Much of what Sen. John Kerry says about Iraq is consistent and reasonable. He voted for the war because, like just about everybody else, he believed that Saddam Hussein was dangerous. He criticizes it now because Hussein turns out not to have had weapons of mass destruction after all, and because the Bush administration's handling of reconstruction has been incompetent. Had everybody known two years ago that Hussein's weapons program had fallen apart, there would have been no convincing argument for war. By insisting in Friday's debate that Hussein presented a "unique threat," President Bush made himself appear blind to reality.
But the question that matters in this election is: What next? Should we fight on in Iraq? Or should we leave as soon as possible -- on the theory that all this nation-building stuff is bound to fail and that winning hearts and minds among allies will boost our security more than battling Iraq's insurgents? And beyond Iraq, what is the role for preemptive war and nation-building in the next phase of the war on terrorism?
On this crucial issue, neither candidate's position is completely clear. My colleague Robert D. Novak insists that a second Bush administration would cut its losses in Iraq, despite everything the president says to the contrary. Meanwhile, Kerry, whose criticism of the Iraq war often suggests that he sees no hope of victory there, nonetheless declares that he's intent on "winning." Even so, the candidates' statements and the mood among advisers on both sides suggest that the electorate faces a stark choice -- such an important choice, indeed, that the election should perhaps depend on it.
Bush offers a military vision, based on the idea that the best defense against terrorism is aggressive offense. He doggedly believes that by doing the "hard work" in Iraq, the United States will eventually create a democracy, transforming Middle Eastern politics. He is determined not to allow hostile global opinion to get in his way. Invoking Ronald Reagan in Friday's debate, he spoke forcefully about how it is more important to be right than to be internationally popular.
Kerry seems to reject most of this. He emphasizes homeland security, faulting Bush for shortchanging it. He stresses the importance of allies, which necessarily implies accepting a check on preemption, however much he denies it. On Iraq, Kerry's "plan" is a smoke screen. He says he would summon more help from allies, though little would be forthcoming. He says he would train Iraqi troops, but Bush is doing this already. If Kerry's plan to share the burden fell apart, would he stay committed anyway? It seems fairly unlikely.
If this is a fair description of the two candidates' positions, which one is preferable? The worry with Bush is that he underestimates how hard the "hard work" is: He sometimes implies that the victory of democracy is inevitable because all people in all places yearn always to be free -- a non sequitur that's belied by large numbers of dictatorships. He has repeatedly failed to commit resources in proportion to the vast tasks that he's taken on: he sent too few troops to Iraq, just as he opposed a more serious peacekeeping effort in Afghanistan.

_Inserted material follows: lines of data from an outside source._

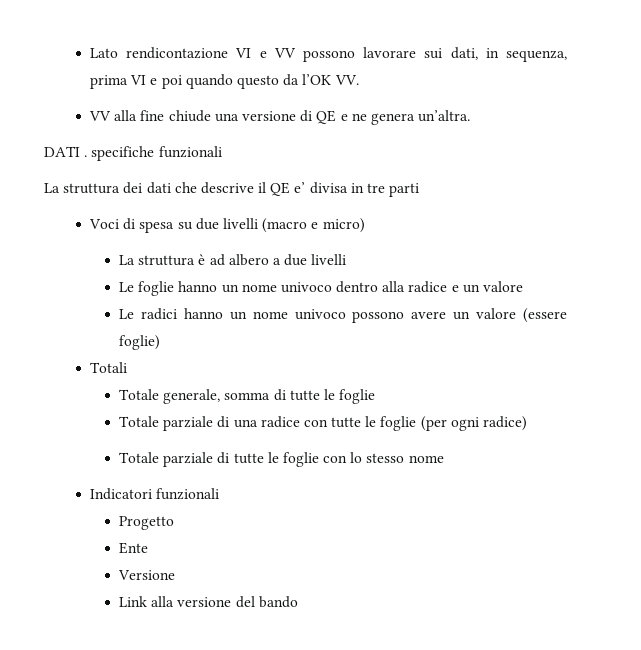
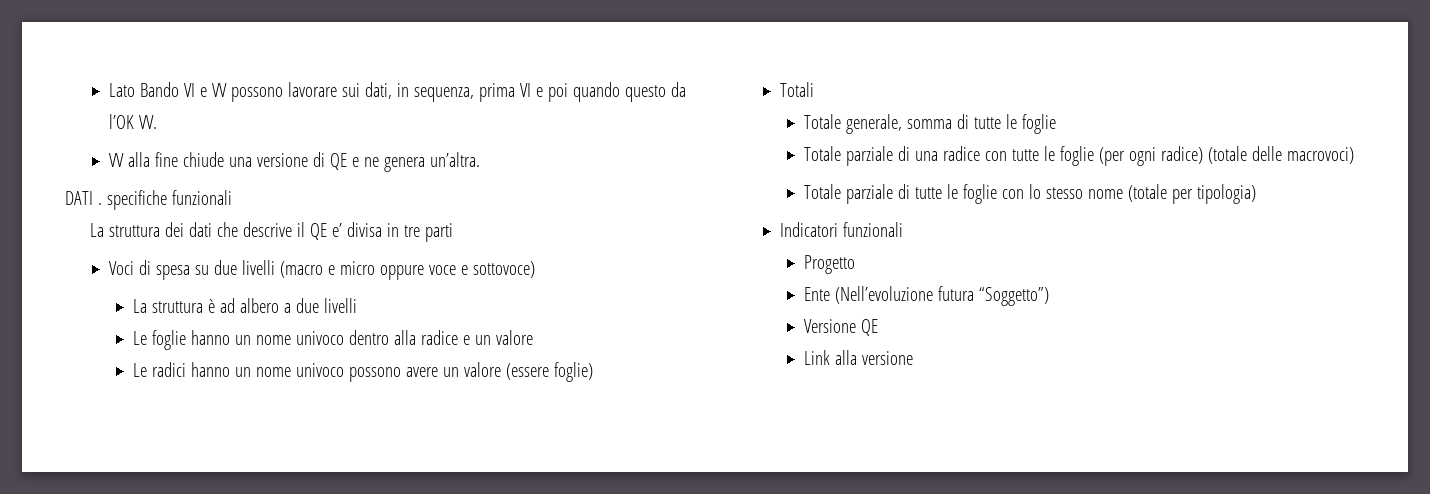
- Lato rendicontazione VI e VV possono lavorare sui dati, in sequenza, prima VI e poi quando questo da l’OK VV.
+ Lato Bando VI e VV possono lavorare sui dati, in sequenza, prima VI e poi quando questo da l’OK VV.
- Voci di spesa su due livelli (macro e micro)
+ Voci di spesa su due livelli (macro e micro oppure voce e sottovoce)
- Totale parziale di una radice con tutte le foglie (per ogni radice)
+ Totale parziale di una radice con tutte le foglie (per ogni radice) (totale delle macrovoci)
- Totale parziale di tutte le foglie con lo stesso nome
+ Totale parziale di tutte le foglie con lo stesso nome (totale per tipologia)
- Ente
+ Ente (Nell’evoluzione futura “Soggetto”)
- Versione
+ Versione QE
- Link alla versione del bando
+ Link alla versione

And yet, on this overarching "what next" question, Bush is right. He is right that the best defense against terrorism is offense: Given the vast variety of targets from which terrorists can choose, the "homeland security" alternative is hopeless. He is right that preemptive war is a necessary option, and that we won't always know all of the facts about the threats we are preempting. And he is right, however unfashionable it may be to say so, that nation-building can be successful.
Consider Afghanistan. In many ways, nation-building there has been mishandled. The early peacekeeping effort was restricted to the capital; the resulting power vacuum allowed regional warlords to dig in; the opium trade has boomed, bolstering criminals who work against the state and corrupting government officials. Despite these errors, however, Afghanistan is at least partly a success. Three years ago, the country featured medieval zealots and large terrorist bases. Today it features an enlightened constitution, 3 million exiles who have felt confident enough to return home and an election that attracted a remarkable turnout, whatever the flaws in administering it.
The same is likely to be true in Iraq, if America shows enough determination. Again, there has been no shortage of errors: too few troops, too much delay in empowering Iraqi leaders, the disaster of Abu Ghraib, the hesitation in rooting out insurgent bases in the Sunni heartland. But most of these errors are being addressed. If the United States remains committed to defeating Iraq's insurgents, the country is likely to progress, Afghan-style, toward some kind of imperfect democracy. And that will represent a clear advance -- both for Iraq and for U.S. security.
The case for Kerry in this election is the one made, inadvertently, by Novak: We have no idea what either candidate would do next, so we should punish Bush for misconstruing the intelligence on Iraq, allowing Abu Ghraib and pretending there's nothing to be sorry about. Given Kerry's preferable policies on economic and social questions, this is a tempting position. But if you are willing to read the tea leaves on how Bush and Kerry would prosecute the next phase in this war, then Bush comes out better. His gut instincts on terrorism are right -- and Kerry, by assailing the president's foreign policy record at every turn, seems to be saying that those instincts are not his own ones.